Google Cloud Associate Cloud Engineer — Question 276
Your company was recently impacted by a service disruption that caused multiple Dataflow jobs to get stuck, resulting in significant downtime in downstream applications and revenue loss. You were able to resolve the issue by identifying and fixing an error you found in the code. You need to design a solution with minimal management effort to identify when jobs are stuck in the future to ensure that this issue does not occur again. What should you do?
Answer options
- A. Update the Dataflow job configurations to send messages to a Pub/Sub topic when there are delays. Configure a backup Dataflow job to process jobs that are delayed. Use Cloud Tasks to trigger an alert when messages are pushed to the Pub/Sub topic.
- B. Set up Cloud Monitoring alerts on the data freshness metric for the Dataflow jobs to receive a notification when a certain threshold is reached.
- C. Set up Error Reporting to identify stack traces that indicate slowdowns in Dataflow jobs. Set up alerts based on these log entries.
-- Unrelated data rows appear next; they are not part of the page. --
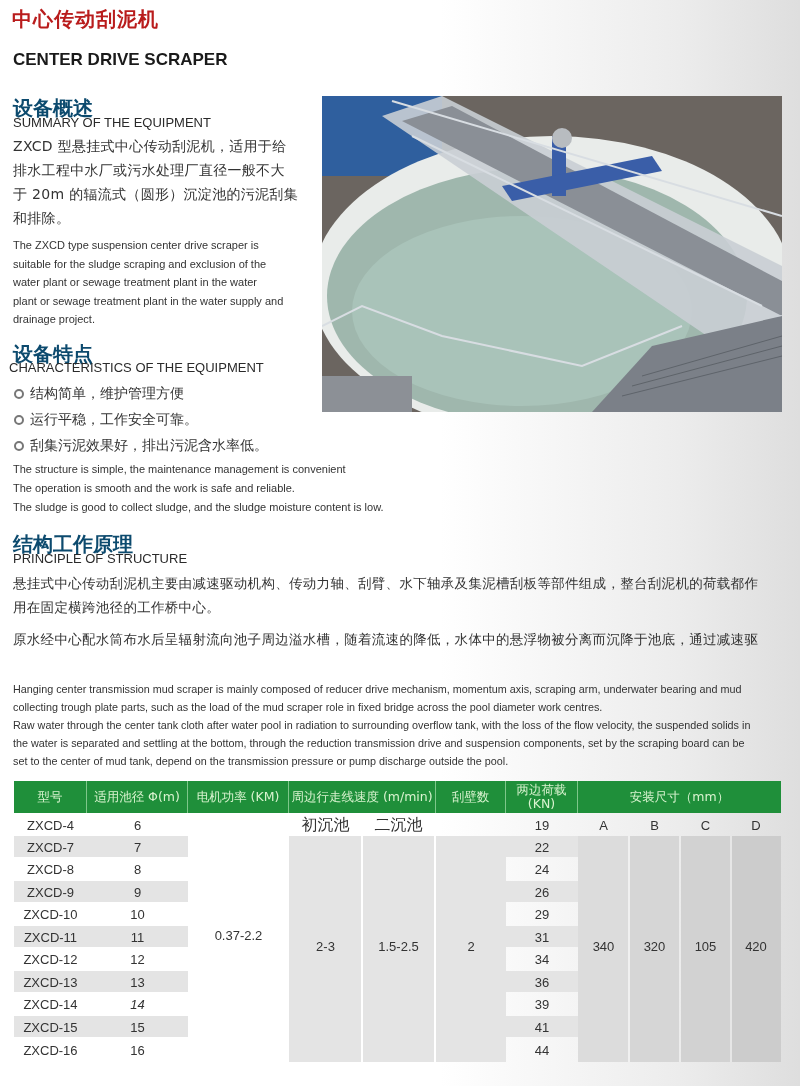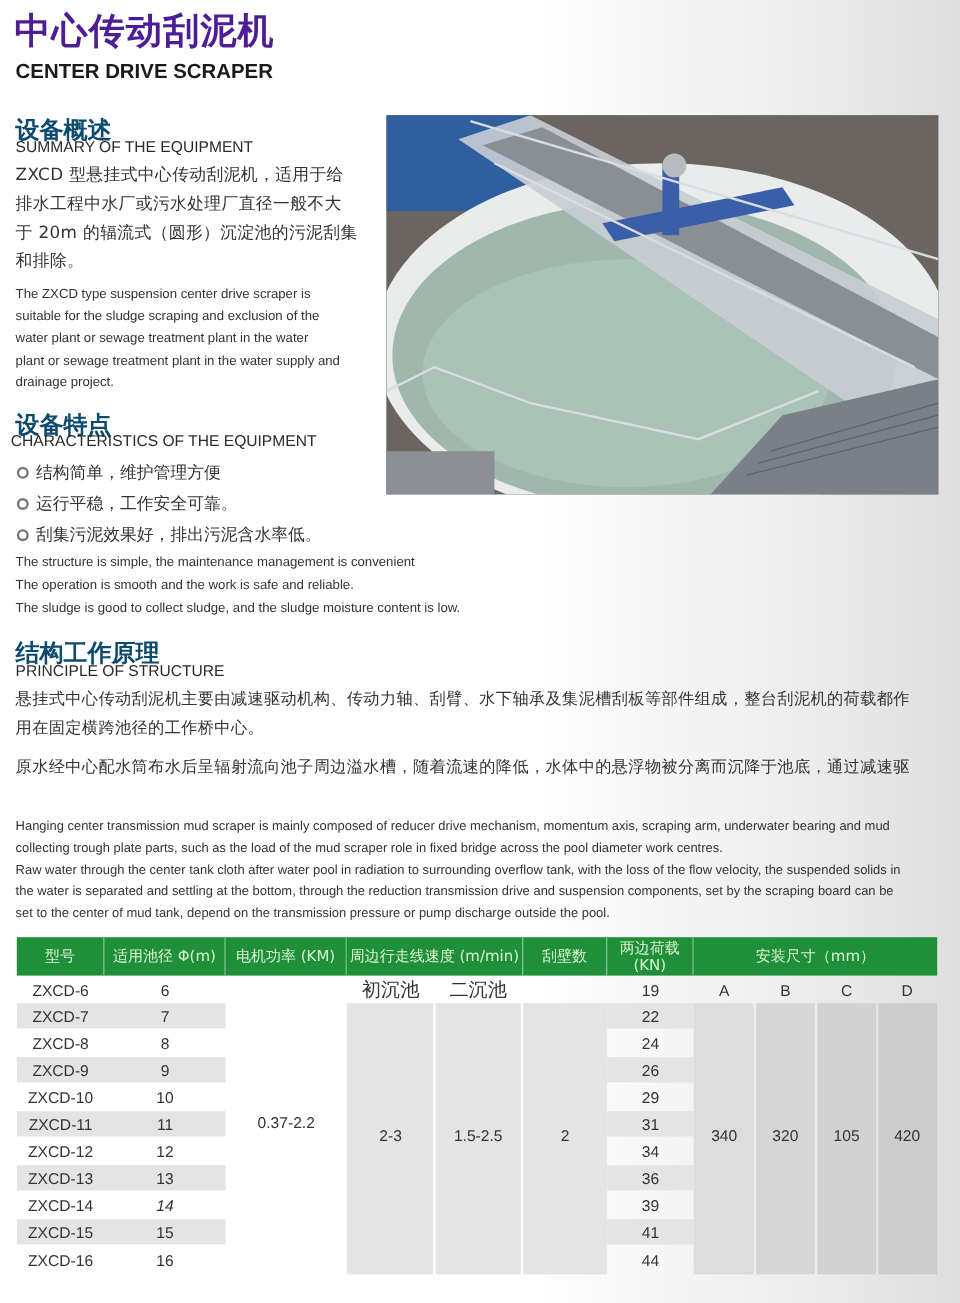--- a/index.html
+++ b/index.html
@@ -11,7 +11,7 @@
     background: linear-gradient(to right, #ffffff 0%, #ffffff 55%, #ececec 85%, #dedede 100%);
   }
   .abs { position: absolute; }
-  .title-cn { left: 12px; top: 6px; font-size: 30px; font-weight: bold; color: #4c1d95; letter-spacing: 1px; }
+  .title-cn { left: 12px; top: 6px; font-size: 20px; font-weight: bold; color: #b91c1c; letter-spacing: 1px; }
   .title-en { left: 13px; top: 50px; font-family: "Liberation Sans", sans-serif; font-size: 17px; font-weight: bold; color: #1a1a1a; }
   .sec-cn { font-size: 20px; font-weight: bold; color: #0c4a6e; }
   .sec-en { font-family: "Liberation Sans", sans-serif; font-size: 13px; color: #2a2a2a; }

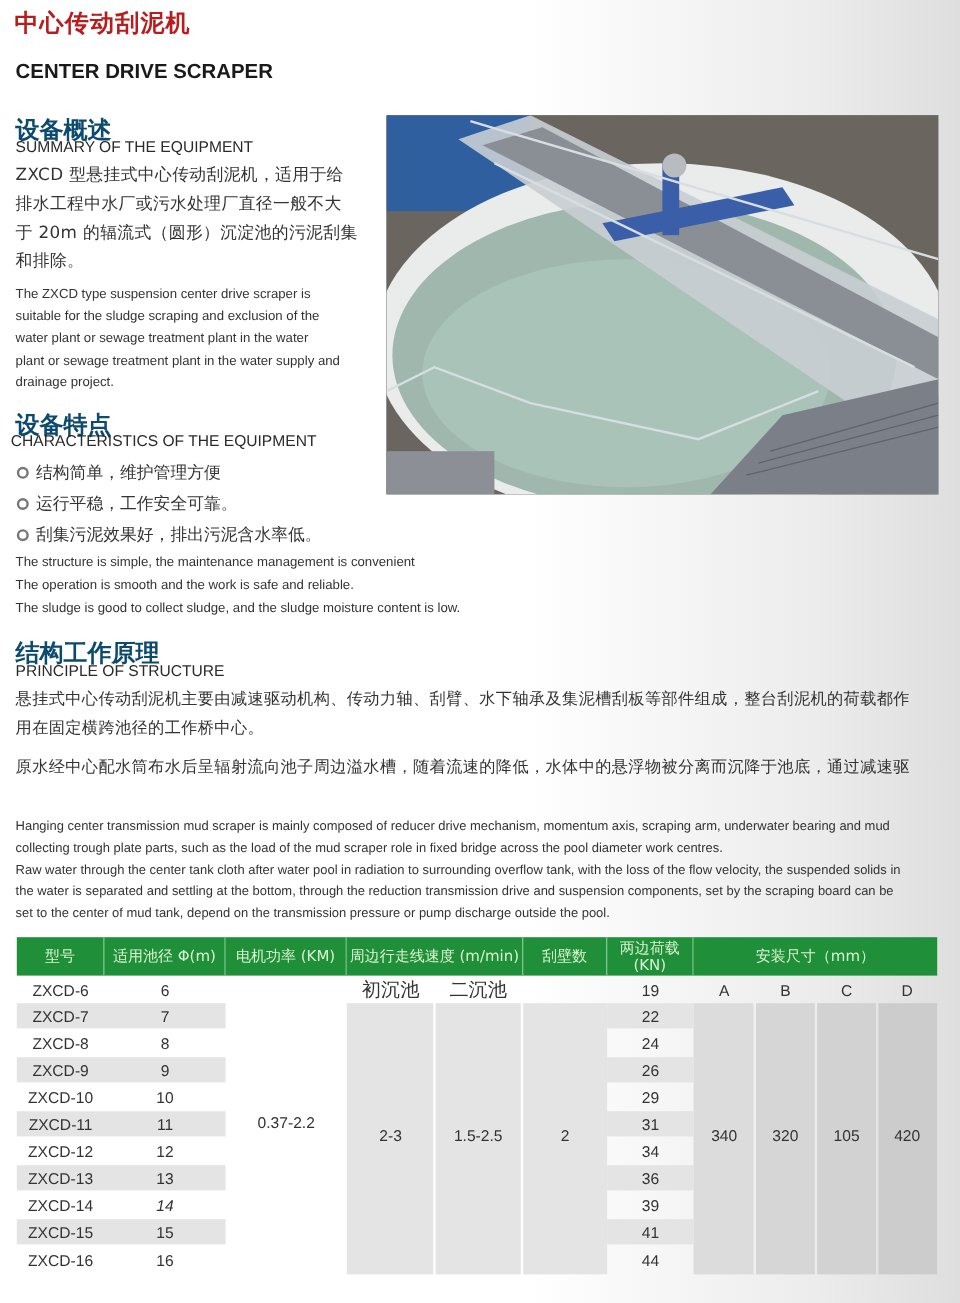--- a/index.html
+++ b/index.html
@@ -160,7 +160,7 @@
   <div class="cell" style="left:717px;top:33px;width:50px;height:22px;">D</div>
 
   <div>
-      <div class="cell" style="left:0;top:33px;width:73px;height:22px;">ZXCD-6</div>
+      <div class="cell" style="left:0;top:33px;width:73px;height:22px;">ZXCD-4</div>
       <div class="cell" style="left:73px;top:33px;width:101px;height:22px;">6</div>
       <div class="cell" style="left:492px;top:33px;width:72px;height:22px;">19</div>
     </div>

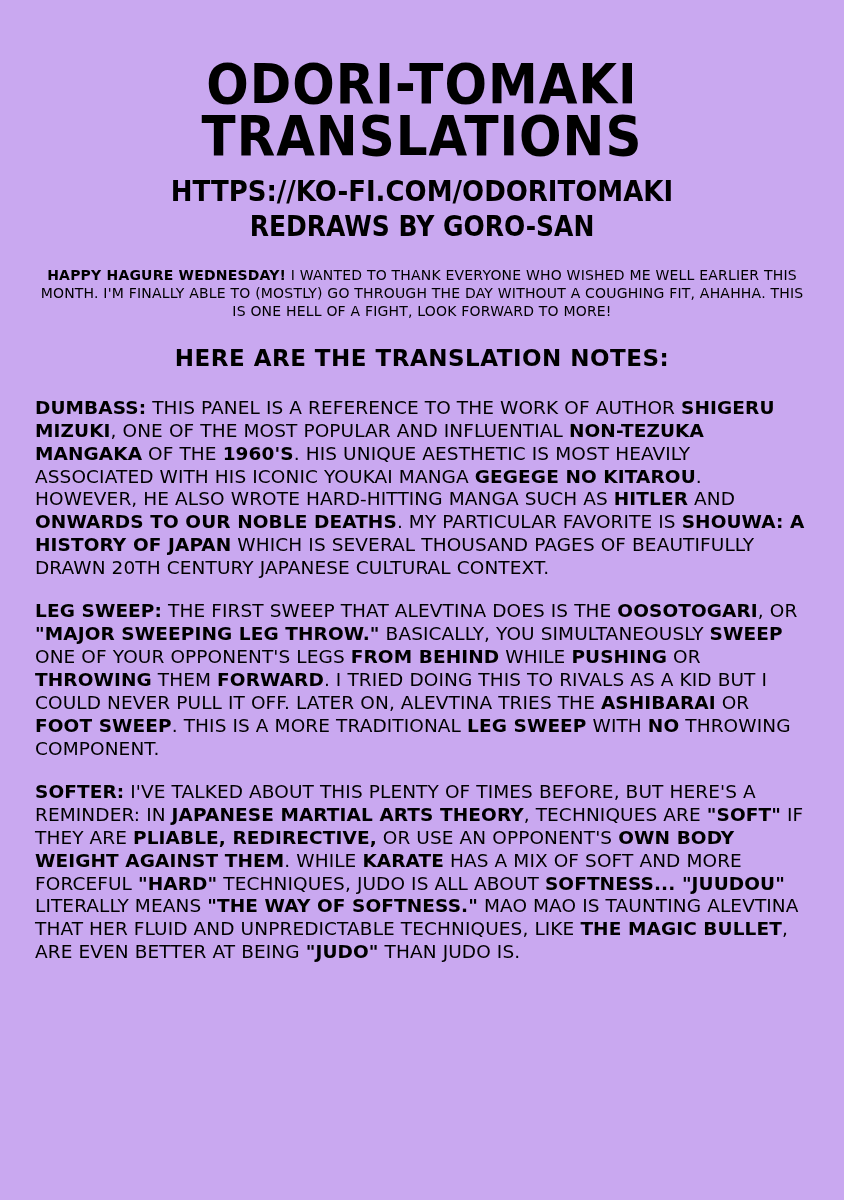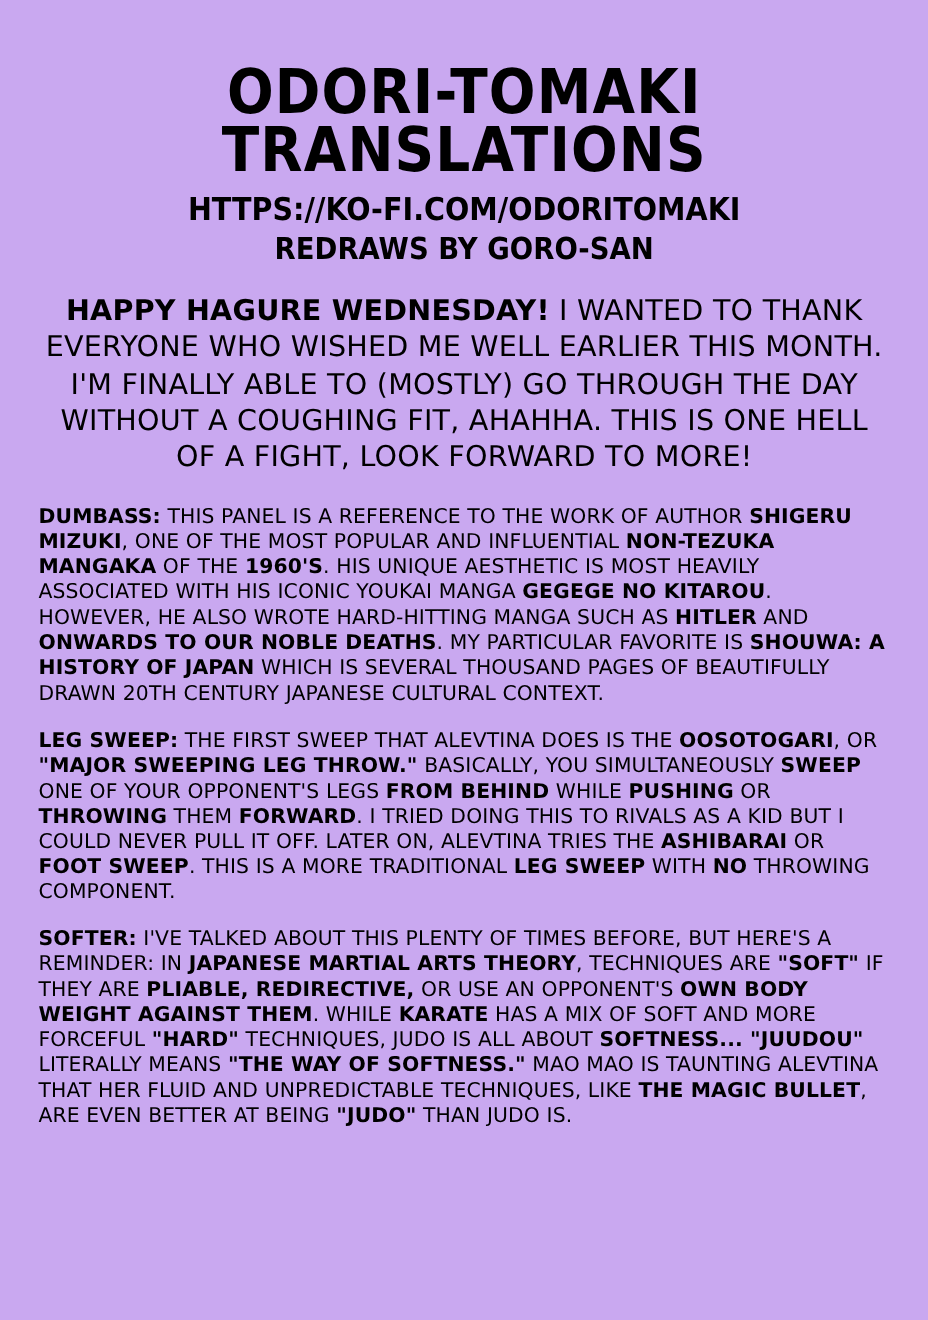--- a/index.html
+++ b/index.html
@@ -58,7 +58,7 @@
   .intro {
     margin-top: 26px;
     text-align: center;
-    font-size: 26px;
+    font-size: 14px;
     line-height: 1.28;
     text-transform: uppercase;
     font-weight: 500;

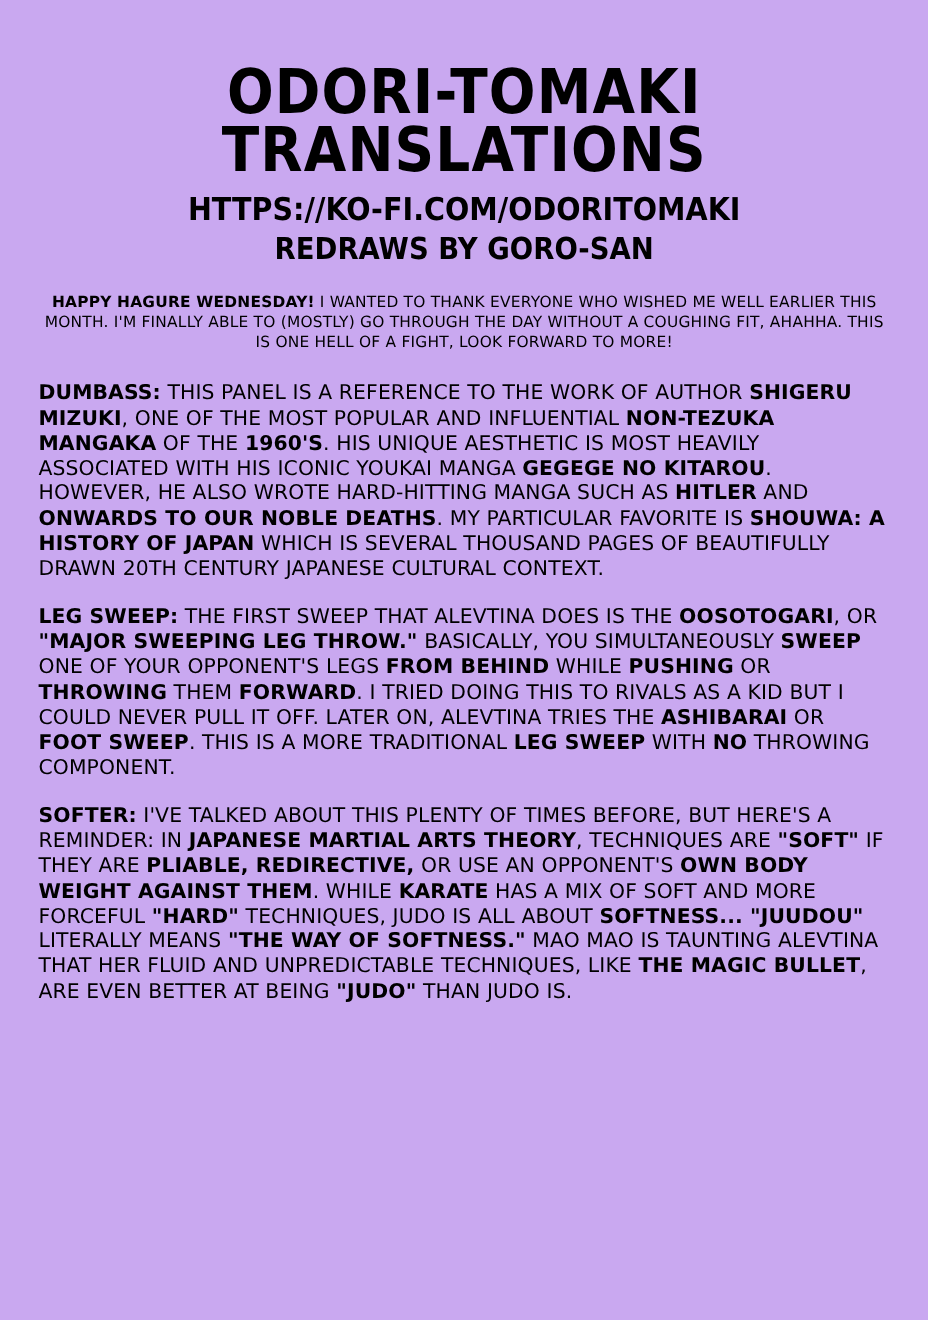--- a/index.html
+++ b/index.html
@@ -113,6 +113,7 @@
     <b>HAPPY HAGURE WEDNESDAY!</b><span> I WANTED TO THANK EVERYONE WHO WISHED ME WELL EARLIER THIS MONTH. I'M FINALLY ABLE TO (MOSTLY) GO THROUGH THE DAY WITHOUT A COUGHING FIT, AHAHHA. THIS IS ONE HELL OF A FIGHT, LOOK FORWARD TO MORE!</span>
   </div>
 
+  <div class="notes-heading">HERE ARE THE TRANSLATION NOTES:</div>
 
   <div class="notes">
     <div class="note">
- D. Use the Personalized Service Health dashboard to identify issues with Dataflow jobs across regions.
Correct answer: B
Explanation
The correct answer is B because setting up Cloud Monitoring alerts on the data freshness metric allows for proactive notifications when jobs are not performing as expected, enabling timely intervention. Options A and C involve more complex configurations and management, which is not in line with the requirement for minimal management effort. Option D, while useful for general service health, does not specifically address the need to monitor job performance and delays.